Büyük önderin bize işaret ettiği yol, Türk ruhunu yansıtan çağdaş bir sanat yolu idi.
KOŞULLAR
GERÇEKTE Atatürk bu sözleri ile bir keşifte veya kehanette bulunmamış, toplumumuzda özellikle 19. yüzyıl başlarından bu yana süregelen oluşum ve evrim kımıldanmalarını ve atılmalarını çok iyi değerlendirerek gidilecek yolu mantığın kurallarına göre çizmişti. Değişen toplumsal koşullar elbette ki maddî ve manevî yaşamamızın her alanında yankılarını bulacaktır. Kıyafetimizden, oturup kalkmamızdan, duyuş ve düşünüşümüze, olayları değerlendirişimize kadar.
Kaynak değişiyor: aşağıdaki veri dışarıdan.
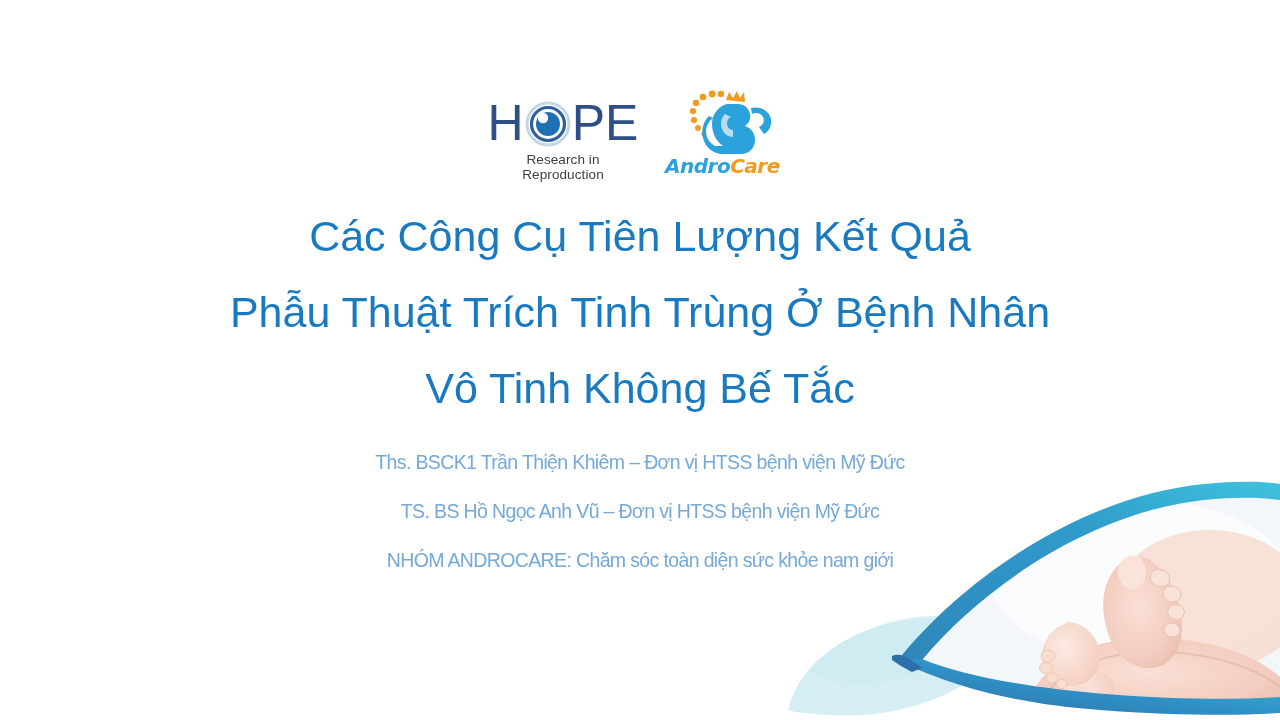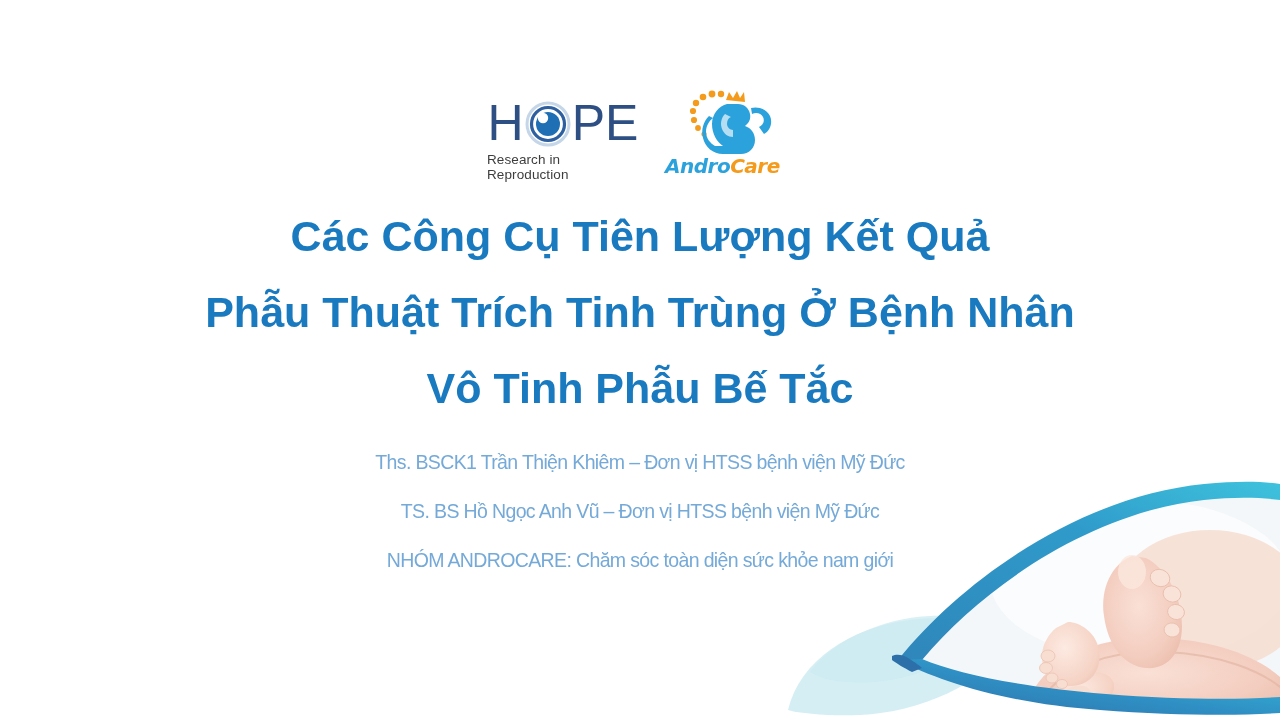"Research in Reproduction" .hope-tagline { text-align: left -> center }
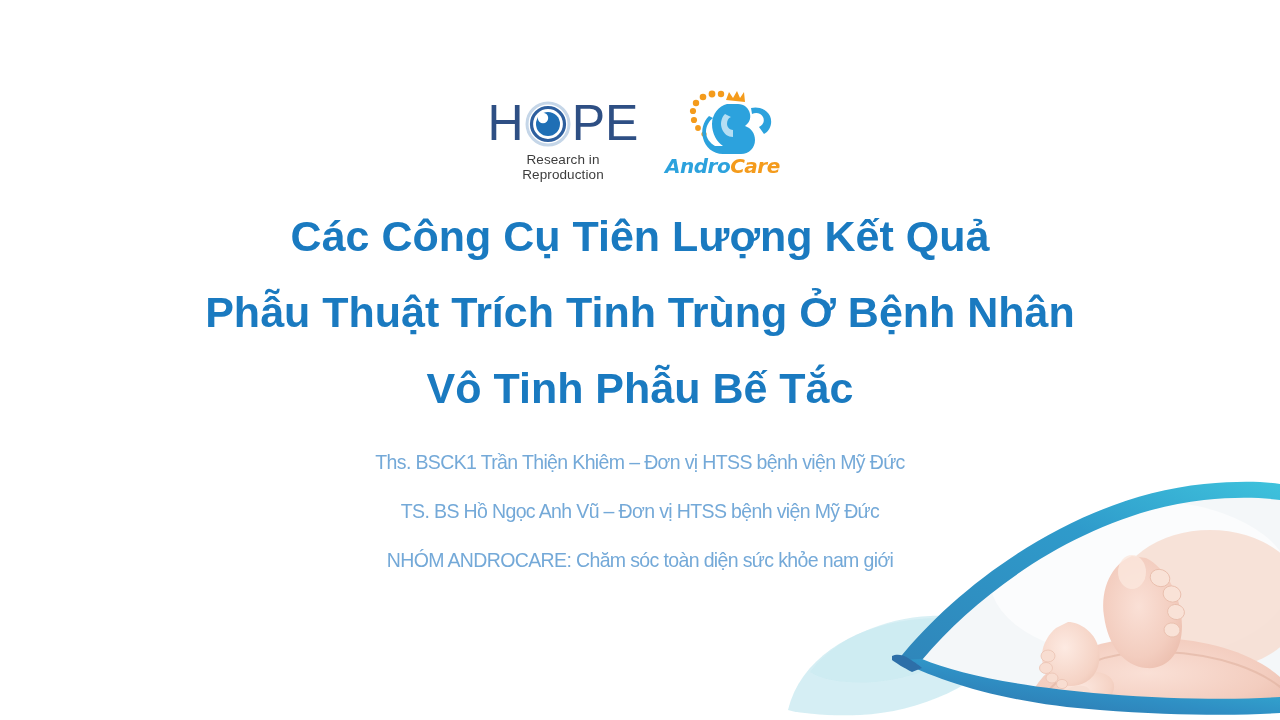"Các Công Cụ Tiên Lượng" .title-line { font-weight: bold -> normal }
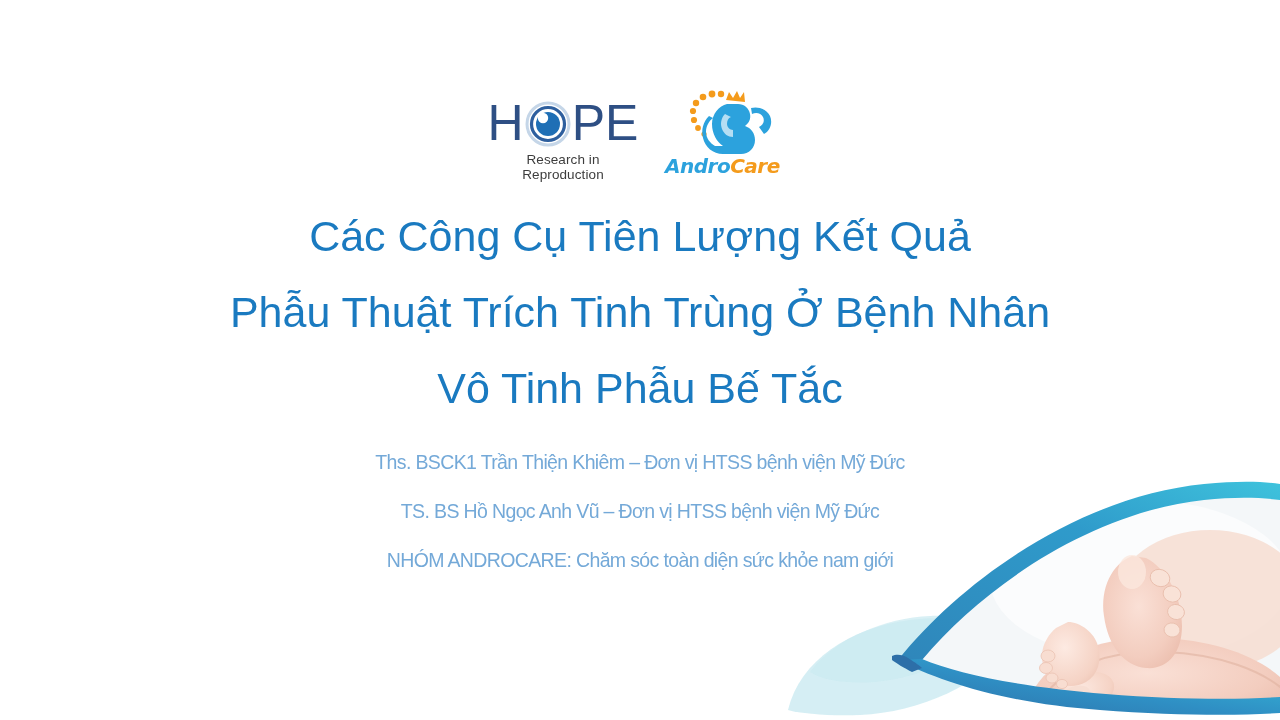"Vô Tinh Phẫu Bế Tắc" div.title-line { text: Phẫu -> Không }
Uzun yıllar boyunca çeşitli sendeleme, yalpalama ve sürçmelere rağmen bu ‘boğulmaktan kurtulma’, bu ‘yeniden doğma’ atılımının bizi yavaş yavaş ‘Osmanlılık’tan gittikçe bilinçli bir «Türklük» e yönelttiğini söylemek yanlış olmayacaktır. Her yönü ile güzel sanatların böyle bir atılımın dışında kalması da, hiç kuşkusuz, düşünülemezdi. Bugünkü şiirimiz, dil ve özellikle kavram bakımından olduğu kadar deyim ve teknik bakımından da divan edebiyatı dediğimiz türden uzaklaşmıştır. Şunu da rahatlıkla söyleyebiliriz ki, bu evrimi kimse yadırgamamakta, hattâ pek doğal bulmaktadır. Ama musikiye gelince iş değişir; zira duyuş ve düşüncelerimizdeki değişmeler istedikleri kadar toplum diriminin en doğal sonucu olsunlar, musiki ruhun öyle derinliklerinde tahtını kurmuştur ki, değişikliklerin kolay kolay etkisi altında kalmaz, işte bu yüzdendir ki, musiki, toplumlarda anlaşmazlıklara, öteki sanat dallarına göre daha çok yol açar. Bilinç altına işlemiş alışkanlıklardan daha kolay uzaklaşabilmişler-uzaklaşamamış olanlar arasındaki sürtüşmeleri hiç yadırgamamak gerekir; bu elbette olacaktır, ama zaman herşeyi yoluna koyacaktır. Elverir ki, yeniden doğma atılımını ister sanat adamı, ister eğitim ve kültür sorumlusu olarak yönetenler, yüklendikleri ağır görevin ciddiliğini bütün anlamıyla kavramış olsunlar. Devletin ve toplumun eğitim ve kültür sorunları ile doğrudan doğruya ilgili Milli Eğitim Bakanlığı ve toplumum uzda birbiriyle çeliş ki halinde yaşayan eski ve yeni zihniyetlerin ortaya çıkardığı sorunların çözümü sorumluluğunu özellikle yüklenmiş olan veya yüklenmesi gereken Kültür Bakanlığı gibi kuruluşların bu görevlerini topluma en yararlı bir surette yerine getirebilmeleri için çok dikkatli hareket etmeleri gerekir; zira, atacakları bir yanlış adım, toplumda yankıları yıllar yılı sürecek sarsıntılara yol açar.
ALTIN ÇAĞ
BİZİM eski sanat musikimiz de, gerçekte, Akdeniz havzası ile Ortadoğu’yu içine alan ve serpintileri daha da yaygın olan bir makamî musiki sistemi üzerine kurulmuş, Osmanlı Türkiye’sinde geliştirilerek erişilmez bir doruğa ulaştırılmış büyük bir sanattır. Bu büyük sanat altın çağını on yedinci, on sekizinci yüzyıllarda yaşamış, debdebesini nihayet on dokuzuncu yüzyılın ortalarına kadar sürdürebilmiştir. Ancak, bu sanatın değişen toplum koşullarına o haliyle uyamıyacağına göre duraklaması ve nefesinin yavaş yavaş kesilmesi olağan idi. Bu olaylarla aynı zamanda, bundan en az yüz elli yıl önce yeni aramaların da, toplumdaki değişikliklere koşa giden ‘Sanat’ kımıldanışlarının da başladığı bir tarih gerçeğidir. Aranış ve kımıldanışlar, özellikle Cumhuriyetten beri daha bilinçli bir yeni ‘Türk Ses Sanatı’nın gelişmesine ve meyvalarını vermesine yol açmıştır.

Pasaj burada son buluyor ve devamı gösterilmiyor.